ウ 調査結果の報告については国にも提出すること。

(4)再発防止策
学校、学校の設置者等は報告書の提言を受け、同地域の学校や教職員間等で報告書の内容について共通理解を図るとともに、速やかに具体的な措置を講ずること。講じた措置及び実施状況について、適時適切に点検・評価すること。
国においては、提出された報告書を基に情報を蓄積し、教訓とすべき点を整理した上で、学校、学校の設置者及び都道府県担当課に周知するので、類似の事故の発生防止に役立てること。

3 被害児童生徒等の保護者への支援
被害児童生徒等の保護者への対応においては、学校の窓口を一本化し、学校と被害児童生徒等の保護者間の連絡を円滑に行えるように留意すること。
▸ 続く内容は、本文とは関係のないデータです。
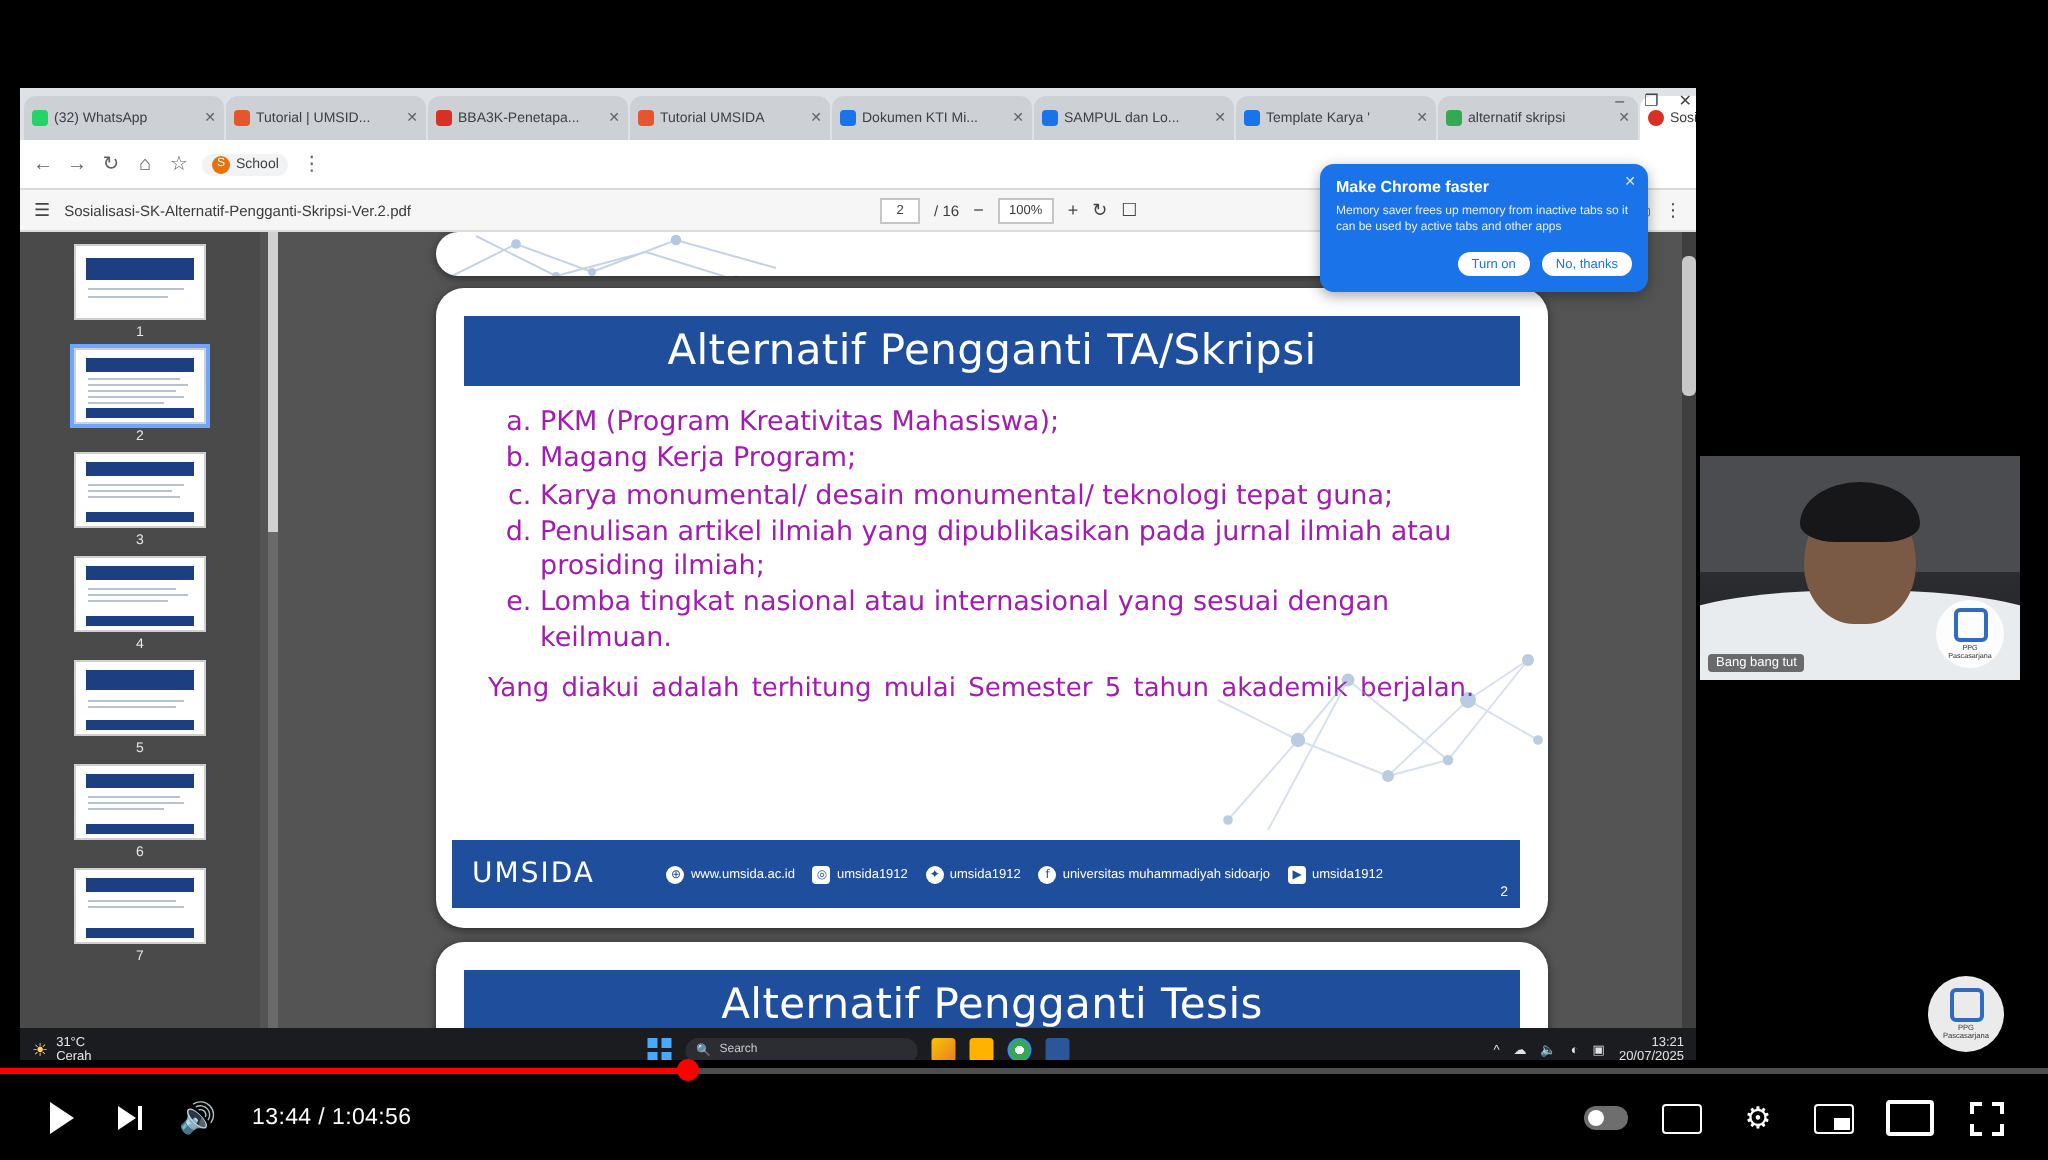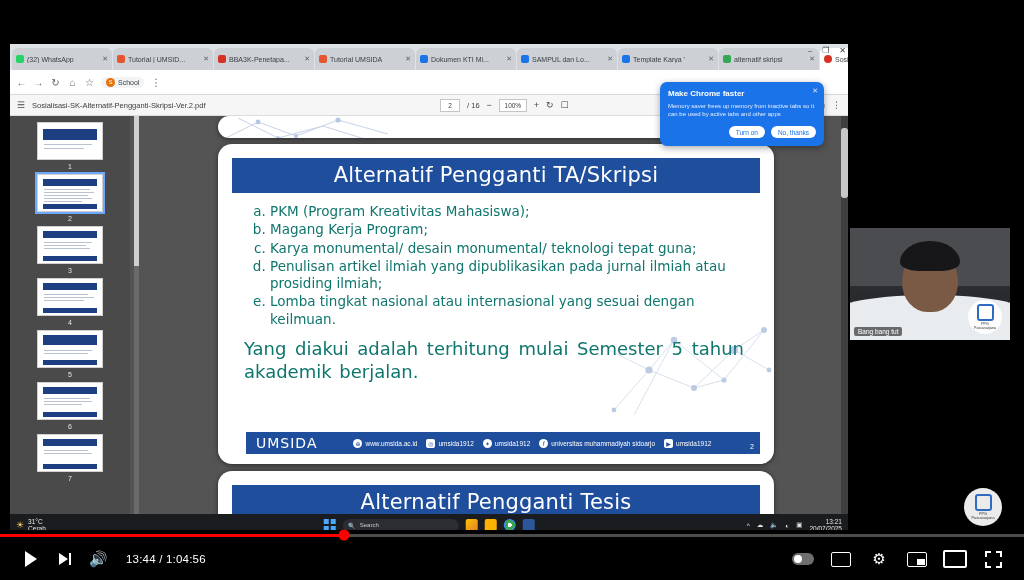"PKM (Program Kreativitas Mahasiswa);" .slide-body { color: #0f766e -> #a21caf }
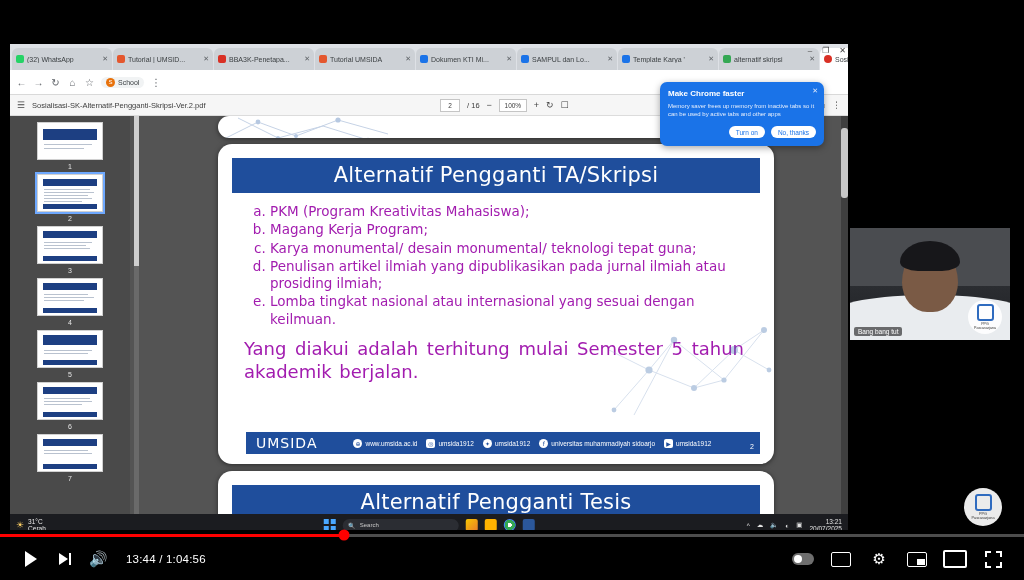"Yang diakui adalah terhitung mulai" .slide-note { font-size: 18px -> 13px }
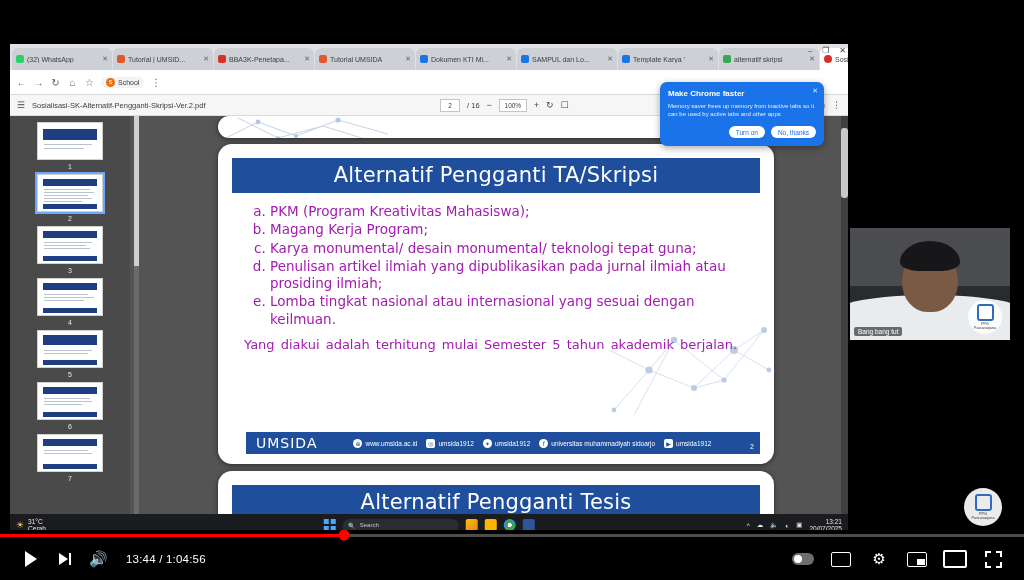"UMSIDA" .slide-footer { height: 22px -> 34px; left: 28px -> 8px }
学校の設置者等は、必要と認められる場合には、双方にコミュニケーションを取ることができ、中立の立場で現場対応を支援するコーディネーター(事故対応の知見を有する都道府県又は市区町村の職員、学識経験者等)を派遣することも考えられること。

4 他の指針との関係について
以下に示す案件については、個別の案件の実情に応じた既存の指針等が整備されていることから、当該事案が発生した際には、第一義的には、以下の指針等に基づいた対応を行うこととし、当該指針等に記載のない対応については、本指針を参考とすること。
(1)幼稚園及び認定こども園における事故
教育・保育施設等における事故防止及び事故発生時の対応のためのガイドライン
(平成28年3月 内閣府文部科学省厚生労働省
※ 子ども・子育て支援新制度における「施設型給付」を受けない幼稚園は本ガイドラインの対象には含まれないが、本ガイドラインも参考にしつつ適切な対応が行われること。

(2)児童生徒の自殺
○子供の自殺が起きたときの背景調査の指針(改訂版)
(平成26年7月 文部科学省
○いじめ防止対策推進法(平成25年法律第71号)※いじめが背景に疑われる場合

(3)学校給食における食物アレルギー事故
○学校給食における食物アレルギー対応指針
(平成27年3月 文部科学省

言葉にすれば当然のことを多く含んでいますが、それでもこのような指針を各校において共有しておき、万一に備えることは非常に重要なことだと感じます。

 

指針の内容を大まかにまとめるなら、

①予防(事故発生を防ぐための方策)

②発生直後の対応(安全確保・情報伝達)

③検証(原因追究)

④再発防止

がポイントになるように思います。

 

そしてこれらはすべて「PDCA」に対応するものだと感じます。

すなわち、

①予防=事故が発生しないように「計画」

②発生直後の対応=「実行」段階での留意事項

③検証=事故発生に関する「評価」

④再発防止=より良さを求めての「再実行」

という4段階です。

 

学校経営における基本がPDCAにある、ということがこのようなところにもあてはまりそうです。

学校環境を整備する中で、安全確保のためのPDCAを意識してみてくださいね。